2. Pleasure. Users like seeing the image. In many cases, the image on the
device provides a different perspective than the one they're looking at. The
digital visual representation can:
- Provide the object's historical context (and thus support interpretive
activities)
- Provide angles of the object that aren't visible to the user in the
physical space (e.g., underneath the object, inside the object, etc.)
- Provide a detailed view of the object that aren't easily visible to the
user in the physical space (this is especially true of smaller sized
objects, objects that are against the wall or a barrier, and objects that
are separated from the user by glass, casings, rope, etc.)
During the 'think aloud' component of our pilot test, we found that users
either commented positively or had no comment at all on the up-front image.
We also found that there was a relatively uniform distribution of users who
disliked, liked, or were indifferent to the up-front textual content--some
commented that they didn't like reading text or were too lazy to, while
others enjoyed the extra value it offered.

So, while the image may be something of a redundancy, I think it's both a
necessary and desirable one. As for the possibility of detracting from the
in-museum experience: I don't think this is a major concern. Most of our
users appeared to spend a nominal amount of time looking at the image
relative to the physical artifact itself.

As for how to best display the image, and how much space should be afforded
to it: we're not really sure. In our earliest designs, we gave very little
space to the image, and focused primarily on the textual content. We
gradually gave higher priority to the image, and at one point, we made the
artifact image full-screen up front, with its text-based content one tap
away. For our pilot test, the image and text were about half-and-half (like
you considered), but given the consistently positive experience users had
with images and somewhat inconsistent experience with text, we might be
considering returning to the full-screen image up front.

Lastly, in terms of providing a seamless out-of-museum and in-museum
experience: this is something we've been doing some thinking around too. Our
current designs actually propose that we detect if the mobile device is in
the museum and provide different options and interface, just as you likewise
considered.
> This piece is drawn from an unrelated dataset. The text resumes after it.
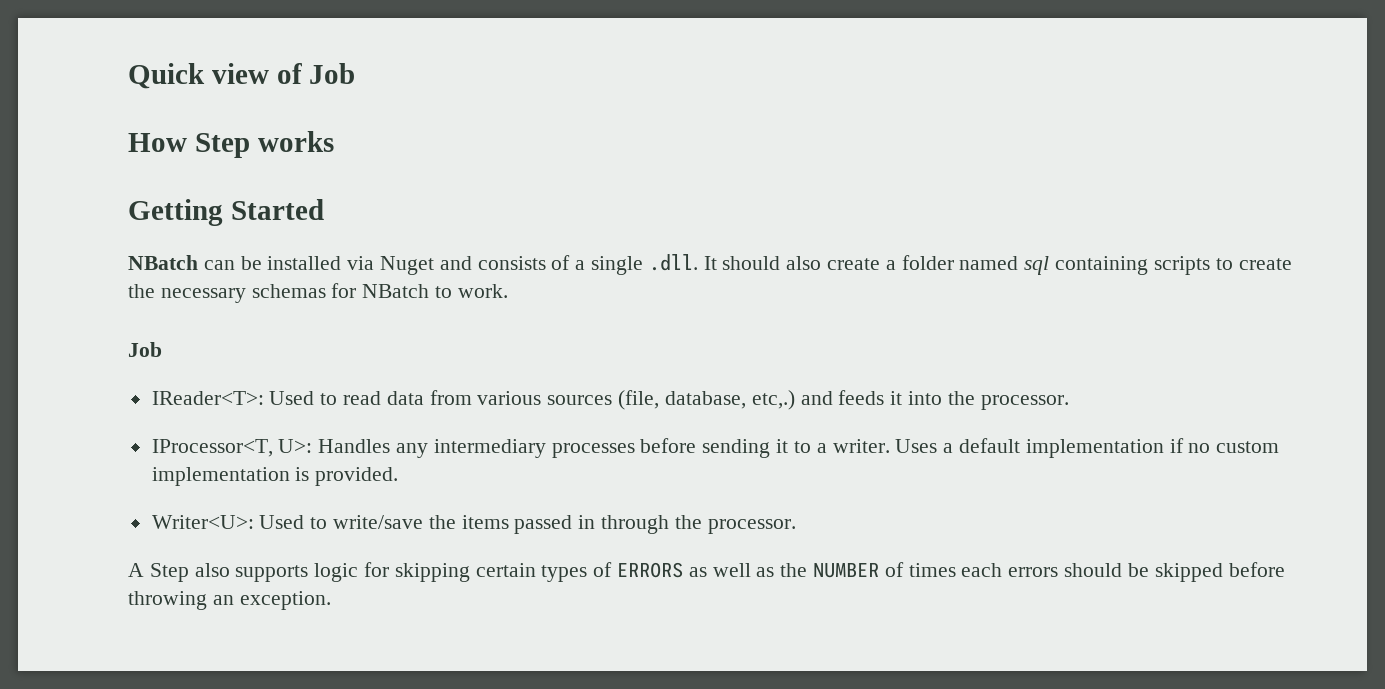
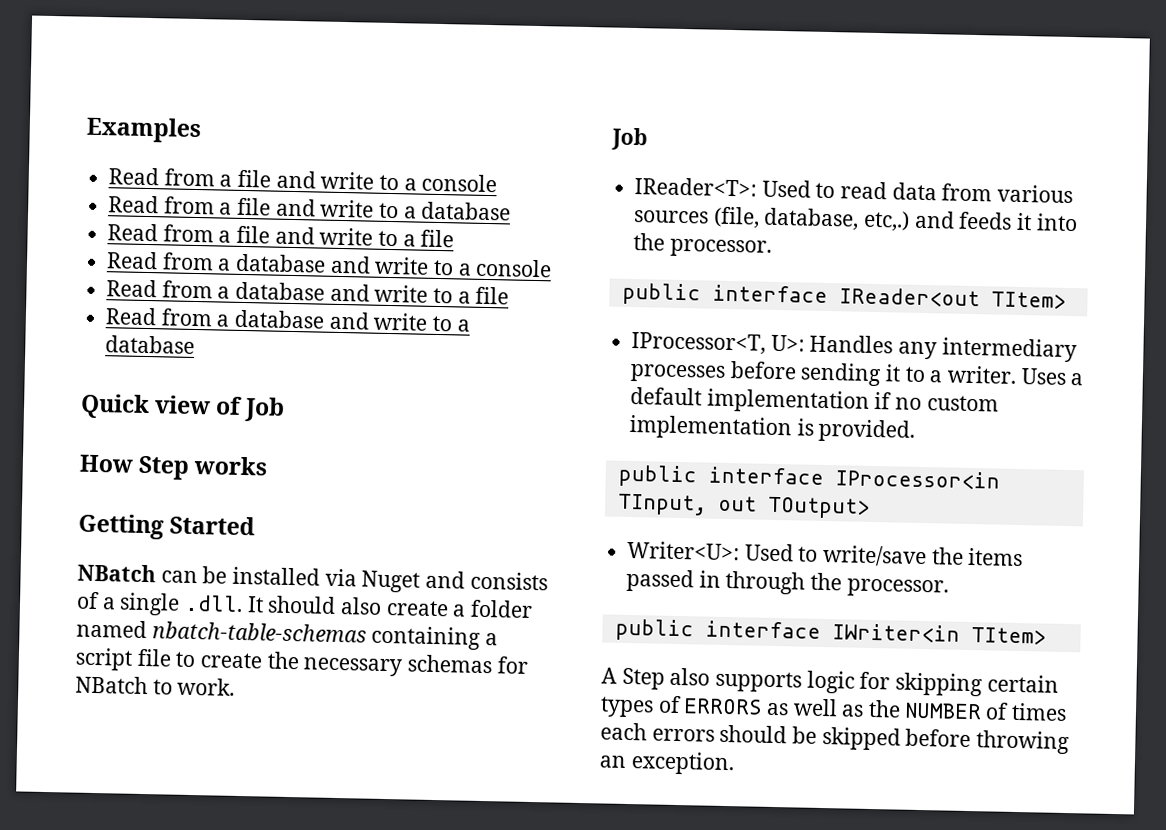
(128, 76) none -> [86,116,202,144] [108,167,498,193] [108,195,512,221] [107,223,455,248] [106,251,553,278] [106,279,510,305] [105,307,470,332] [105,335,196,355] Examples // Read from a file and write to a console // Read from a file and write to a database // Read from a file and write to a file // Read from a database and write to a console // Read from a database and write to a file // Read from a database and write to a database //
[1024,256,1210,275] sql containing scripts -> [151,621,499,650] [75,647,172,671] nbatch-table-schemas containing a script file
(1069, 402) none -> [621,282,1066,309] // public interface IReader<out TItem>
(399, 476) none -> [617,464,1000,490] [616,493,870,519] // public interface IProcessor<in TInput, out TOutput>
(796, 526) none -> [614,618,1046,645] // public interface IWriter<in TItem>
There's something attractive about having one application that
could serve the pre-visit, in-museum, and post-visit experiences. For
instance, in the pre-visit the device could provide information about the
museum, and in the in-museum case the device could provide ways for entering
object codes. We're still doing a lot of thinking around how to do best do
this, but I'm not entirely convinced that having a 'Swiss Army knife'
application is the best approach (I think it adds conceptual complexity, and
might be trying to fit too many use cases into a single application. We'd be
asking the users to understand why the UI offers an wholly different
experience depending on where they are.).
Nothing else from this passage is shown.